Boost des investissements 

  • Tout d'abord, la prime corona a accéléré le rythme de la transformation numérique, avec une poursuite de l'expansion du commerce électronique et un déploiement plus large de la télémédecine, de l'enseignement en ligne, des vidéoconférences et du travail à domicile. Cet apprentissage accéléré peut apporter des avantages sous la forme d'économies, de diminution du temps de déplacement, d'amélioration du bien-être et d'une exécution des tâches plus efficace. Selon une récente étude du National Bureau of Economic Research américain, le nouvel environnement de travail hybride pourrait apporter près de 5 % d'augmentation de la productivité, même si celle-ci profiterait principalement aux travailleurs les plus diplômés
  • Ensuite, même si la crise sanitaire n'est pas terminée et que l'emploi reste sous le niveau pré-pandémie, on ne peut ignorer la pénurie que connaît le marché d'emploi en de nombreux endroits. En Belgique, par exemple, on recense 4,2 offres d'emploi par 100 travailleurs, ce qui est nettement plus qu'avant le coronavirus (3,5 %). Aux Pays-Bas, on recense plus d'emplois ouverts que de chômeurs. Et aux USA, entre autres, un taux de vacance élevé va de pair avec une accélération de la hausse des salaires. Cette réalité va inciter les entreprises à mieux exploiter les possibilités technologiques existantes et à réaliser des investissements supplémentaires. C'est particulièrement vrai dans un contexte de vieillissement de la population, qui commence par faire ralentir puis retomber l'offre de nouveaux travailleurs potentiels.
  • Une troisième raison est que les décideurs politiques ont récemment compris que les investissements publics visant à améliorer la productivité ont reçu trop peu d'attention au cours des dernières décennies. L'appel lancé par des institutions internationales telles que le FMI et l'OCDE en faveur d'une augmentation des ratios d'investissement public à la lumière de la transition climatique et d'autres défis socio-économiques est désormais entendu.
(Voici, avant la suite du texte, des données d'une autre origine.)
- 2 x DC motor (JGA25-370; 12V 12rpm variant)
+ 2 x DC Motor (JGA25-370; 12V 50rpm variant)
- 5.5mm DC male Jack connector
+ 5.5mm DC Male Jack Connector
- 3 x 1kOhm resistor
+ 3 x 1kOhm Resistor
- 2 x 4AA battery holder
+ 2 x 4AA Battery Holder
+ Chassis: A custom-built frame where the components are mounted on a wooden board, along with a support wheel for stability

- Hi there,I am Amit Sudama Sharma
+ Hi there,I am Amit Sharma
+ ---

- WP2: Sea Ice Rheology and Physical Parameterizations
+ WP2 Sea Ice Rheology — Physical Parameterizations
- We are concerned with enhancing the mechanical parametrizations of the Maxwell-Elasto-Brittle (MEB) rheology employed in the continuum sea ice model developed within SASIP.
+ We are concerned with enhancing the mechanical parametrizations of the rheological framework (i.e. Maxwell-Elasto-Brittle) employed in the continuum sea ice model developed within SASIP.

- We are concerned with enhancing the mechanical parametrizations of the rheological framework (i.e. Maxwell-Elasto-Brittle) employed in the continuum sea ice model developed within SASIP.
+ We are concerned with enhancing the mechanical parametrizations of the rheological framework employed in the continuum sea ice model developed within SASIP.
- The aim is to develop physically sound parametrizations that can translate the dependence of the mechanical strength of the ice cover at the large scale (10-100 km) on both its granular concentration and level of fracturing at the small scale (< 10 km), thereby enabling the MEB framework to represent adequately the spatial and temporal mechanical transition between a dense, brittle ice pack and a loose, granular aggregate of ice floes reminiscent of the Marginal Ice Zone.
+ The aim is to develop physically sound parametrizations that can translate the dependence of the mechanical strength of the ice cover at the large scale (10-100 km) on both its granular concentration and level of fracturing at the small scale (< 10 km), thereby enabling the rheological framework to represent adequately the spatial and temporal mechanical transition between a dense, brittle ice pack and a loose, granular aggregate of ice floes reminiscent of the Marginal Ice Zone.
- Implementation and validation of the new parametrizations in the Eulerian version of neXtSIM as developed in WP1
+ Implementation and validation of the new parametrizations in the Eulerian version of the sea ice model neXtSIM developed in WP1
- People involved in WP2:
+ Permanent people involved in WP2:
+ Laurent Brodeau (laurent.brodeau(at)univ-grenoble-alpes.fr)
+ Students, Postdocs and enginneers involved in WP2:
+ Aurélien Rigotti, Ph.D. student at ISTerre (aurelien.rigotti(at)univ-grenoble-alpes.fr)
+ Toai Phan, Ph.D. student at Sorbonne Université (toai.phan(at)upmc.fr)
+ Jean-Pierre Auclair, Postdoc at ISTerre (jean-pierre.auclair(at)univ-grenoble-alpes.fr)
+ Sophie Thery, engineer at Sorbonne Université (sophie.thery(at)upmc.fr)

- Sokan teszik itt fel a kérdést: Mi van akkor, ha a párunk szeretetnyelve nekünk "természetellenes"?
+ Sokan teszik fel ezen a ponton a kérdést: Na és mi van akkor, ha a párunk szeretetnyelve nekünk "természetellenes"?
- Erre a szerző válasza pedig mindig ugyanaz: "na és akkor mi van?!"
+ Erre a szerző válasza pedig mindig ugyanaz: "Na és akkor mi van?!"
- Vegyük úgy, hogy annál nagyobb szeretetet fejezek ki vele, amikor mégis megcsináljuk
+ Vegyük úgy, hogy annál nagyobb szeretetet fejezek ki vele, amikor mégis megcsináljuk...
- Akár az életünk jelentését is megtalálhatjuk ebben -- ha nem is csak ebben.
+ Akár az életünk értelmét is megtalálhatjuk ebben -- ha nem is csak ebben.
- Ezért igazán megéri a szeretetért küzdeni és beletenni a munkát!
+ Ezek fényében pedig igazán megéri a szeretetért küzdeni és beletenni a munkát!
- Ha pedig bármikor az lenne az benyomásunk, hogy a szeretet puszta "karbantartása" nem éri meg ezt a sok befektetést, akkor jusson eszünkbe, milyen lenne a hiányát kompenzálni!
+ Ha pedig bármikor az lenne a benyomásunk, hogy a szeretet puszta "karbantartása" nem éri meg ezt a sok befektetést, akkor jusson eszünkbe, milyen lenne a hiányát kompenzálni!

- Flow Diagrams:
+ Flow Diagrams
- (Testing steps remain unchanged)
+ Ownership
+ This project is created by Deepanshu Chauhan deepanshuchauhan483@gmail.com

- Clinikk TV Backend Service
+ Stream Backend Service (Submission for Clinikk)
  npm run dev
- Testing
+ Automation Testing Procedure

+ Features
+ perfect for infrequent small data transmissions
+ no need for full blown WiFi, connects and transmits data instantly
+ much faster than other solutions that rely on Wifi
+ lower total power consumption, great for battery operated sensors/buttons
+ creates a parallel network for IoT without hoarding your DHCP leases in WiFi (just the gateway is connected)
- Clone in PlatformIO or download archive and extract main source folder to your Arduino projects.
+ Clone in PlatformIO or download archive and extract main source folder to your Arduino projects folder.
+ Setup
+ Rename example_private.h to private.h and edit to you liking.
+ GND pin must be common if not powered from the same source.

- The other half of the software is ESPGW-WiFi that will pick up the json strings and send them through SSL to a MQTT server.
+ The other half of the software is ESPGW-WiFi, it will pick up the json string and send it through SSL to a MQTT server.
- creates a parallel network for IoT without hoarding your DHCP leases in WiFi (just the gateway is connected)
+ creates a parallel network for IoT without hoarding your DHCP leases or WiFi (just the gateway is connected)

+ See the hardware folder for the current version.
On peut s'attendre à ce que des initiatives telles que le programme d'infrastructures et de bien-être aux USA, ainsi que le Next Generation Fund de l'Union européenne, accroissent la productivité grâce à un stock de capital public plus important agissant comme un aimant pour les investissements privés.

Courbe en J

Après ce coup de pouce aux investissements, il existe une autre raison de supposer que la quatrième révolution industrielle va peu à peu commencer à porter ses fruits. Les économistes parlent d'une courbe en J : tout d'abord une lente croissance de la productivité suivant immédiatement l'adoption d'une nouvelle technologie, suivie d'un rebond plus rapide. Par exemple, après le déploiement de l'électricité à la fin du 19e siècle, la productivité dans l'industrie n'a augmenté qu'après que les entreprises aient procédé à de nombreux ajustements de leurs lignes de production. Tout comme l'électricité, l'intelligence artificielle est une technologie aux applications générales. Même si des résultats optimaux demandent un temps d'adaptation sous la forme d'investissements dans le know-how et d'une diffusion à travers la société, il existe suffisamment de potentiel pour améliorer la productivité dans la quasi-totalité des secteurs de l'économie. Notre pays, où la croissance de la productivité est restée inférieure à la moyenne de l'OCDE au cours des 25 dernières années, en profitera lui aussi. Bien sûr, ce n'est pas une excuse pour ignorer des problèmes bien connus comme la faible participation au marché du travail, la faiblesse de la concurrence, une réglementation excessive et la complexité institutionnelle.
Je suis prudemment optimiste quant au fait que les chiffres de la productivité macroéconomique recommenceront à augmenter à l'avenir, même s'ils ne le font pas de façon spontanée. C'est d'ailleurs indispensable, tant au niveau de la lutte contre le réchauffement climatique qu'en vue de renforcer la sécurité sociale. À long terme, cela fait toute la différence.